Se no mundo real tivemos H.M., a ficção de J.L. Borges nos legou o seu antípoda: o hipermnésico Funes. Sem aviso prévio, o matuto personagem argentino passou a memorizar tudo e qualquer coisa, sempre em seus minímos detalhes. E, por isso mesmo – esse detalhamento exagerado-, Funes perdeu a capacidade de abstração. “Havia aprendido sem esforço o inglês, o francês, o português, o latim. Suspeito, contudo, que não era muito capaz de pensar. Pensar é esquecer diferenças, é generalizar, abstrair. No mundo abarrotado de Funes não havia senão detalhes, quase imediatos.”
Fica claro que a medida certa é o caminho do meio: nem H.M., nem Funes.

O que motivou o post acima foi a leitura do recém-lançado ensaio “O Ressentimento na História” (ed. Agir, 221 páginas), do historiador francês Marc Ferro. Diz ele que o ressentimento é a força que origina guerras e norteia ideologias, à esquerda ou à direita. Afogá-lo – esquecer o ressentimento – poderia  ter poupado a vida de muitos inocentes. Ainda há tempo para esquecê-lo? Que os versos de Alberto Caeiro tornem a nossa caminhada mais sábia.

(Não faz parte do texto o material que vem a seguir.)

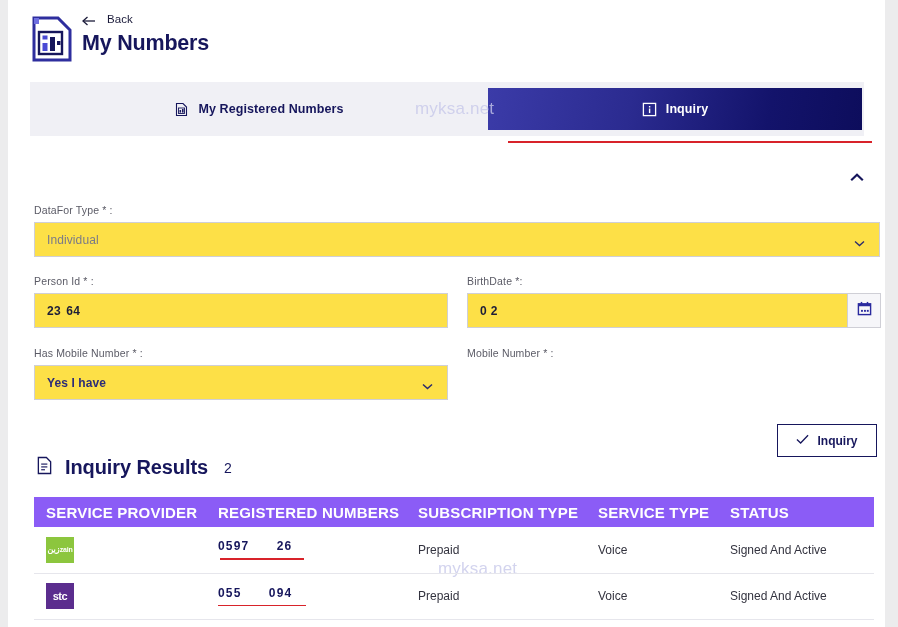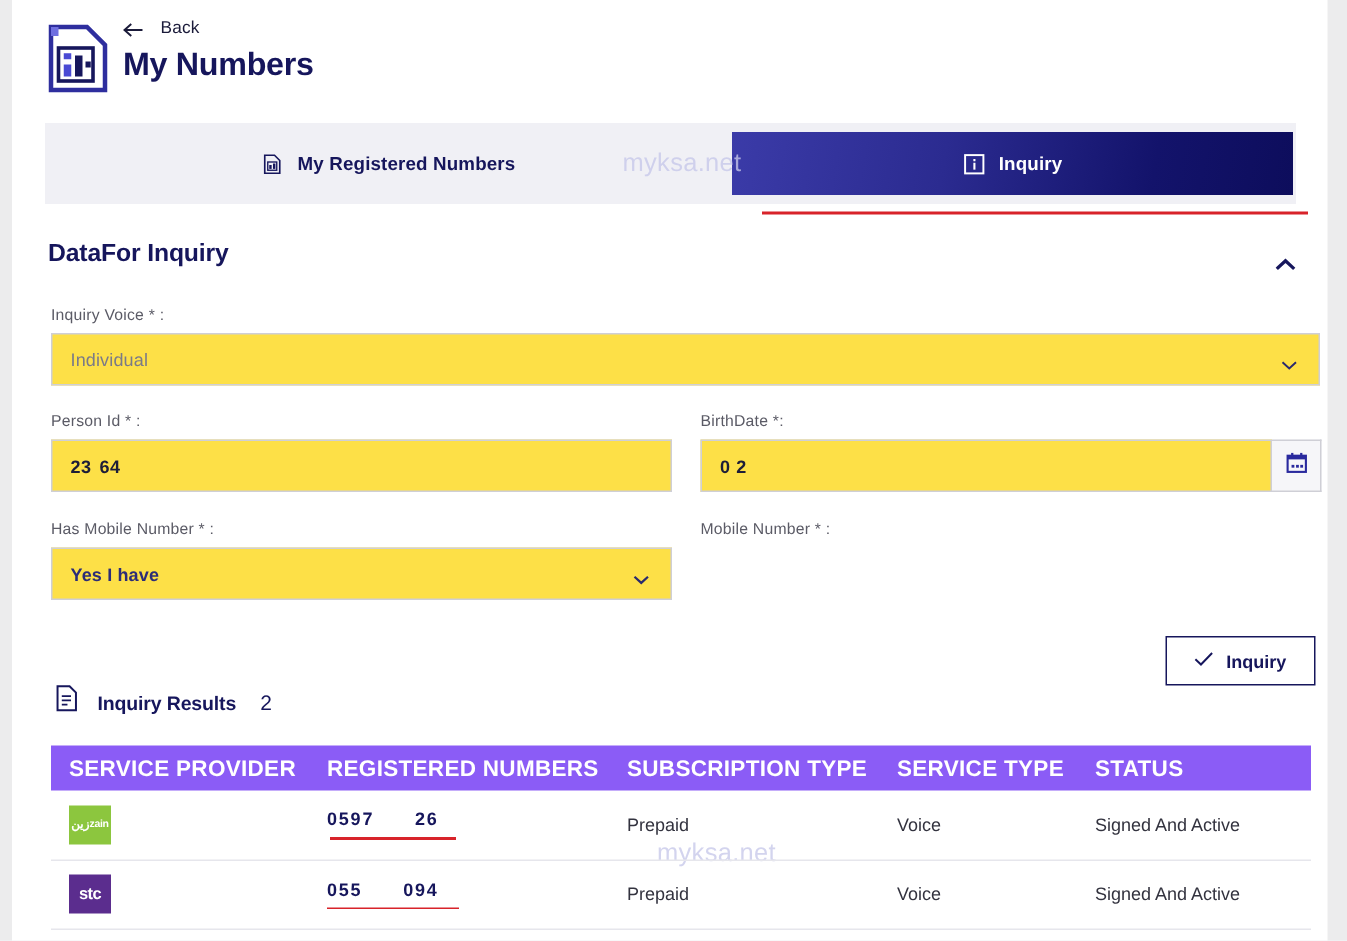--- a/index.html
+++ b/index.html
@@ -203,21 +203,21 @@
   
   .results-head {
     position: absolute;
     left: 28px;
     top: 456px;
     display: flex;
     align-items: center;
     gap: 12px;
   }
   .results-title {
-    font-size: 13px;
+    font-size: 20px;
     font-weight: bold;
     color: #16165c;
     letter-spacing: -.1px;
   }
   .results-count {
     font-size: 14px;
     font-weight: normal;
     color: #16165c;
     margin-left: 4px;
   }
@@ -338,33 +338,32 @@
       <span>Inquiry</span>
     </div>
   </div>
   <div class="tab-underline"></div>
 
   <div class="wm w1">myksa.net</div>
   <div class="wm w2">myksa.net</div>
   <div class="wm w3">myksa.net</div>
 
   <div class="section-head">
-    <div class="section-title">DataFor Inquiry</div>
     <span class="collapse-chevron">
       <svg viewBox="0 0 16 10" width="16" height="10">
         <path d="M3 7.5 L8 2.8 L13 7.5" fill="none" stroke="#16165c" stroke-width="2.2" stroke-linecap="square"></path>
       </svg>
     </span>
   </div>
 
   <div class="form">
 
     <div class="row" style="top:0;">
       <div class="col-l" style="width:846px;">
-        <label class="field-label">Inquiry Voice * :</label>
+        <label class="field-label">DataFor Type * :</label>
         <div class="ctrl">
           <span class="val ph">Individual</span>
           <span class="sel-chevron">
             <svg viewBox="0 0 11 7" width="11" height="7">
               <path d="M1 1.5 L5.5 5.6 L10 1.5" fill="none" stroke="#2a2a6e" stroke-width="1.3"></path>
             </svg>
           </span>
         </div>
       </div>
     </div>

Antes o vôo da ave, que passa e não deixa rasto,
Que a passagem do animal, que fica lembrada no chão.
A ave passa e esquece, e assim deve ser.
O animal, onde já não está e por isso de nada serve,
Mostra que já esteve, o que não serve para nada.
A recordação é uma traição à Natureza,
Porque a Natureza de ontem não é Natureza.
O que foi não é nada, e lembrar é não ver.
Passa, ave, passa, e ensina-me a passar!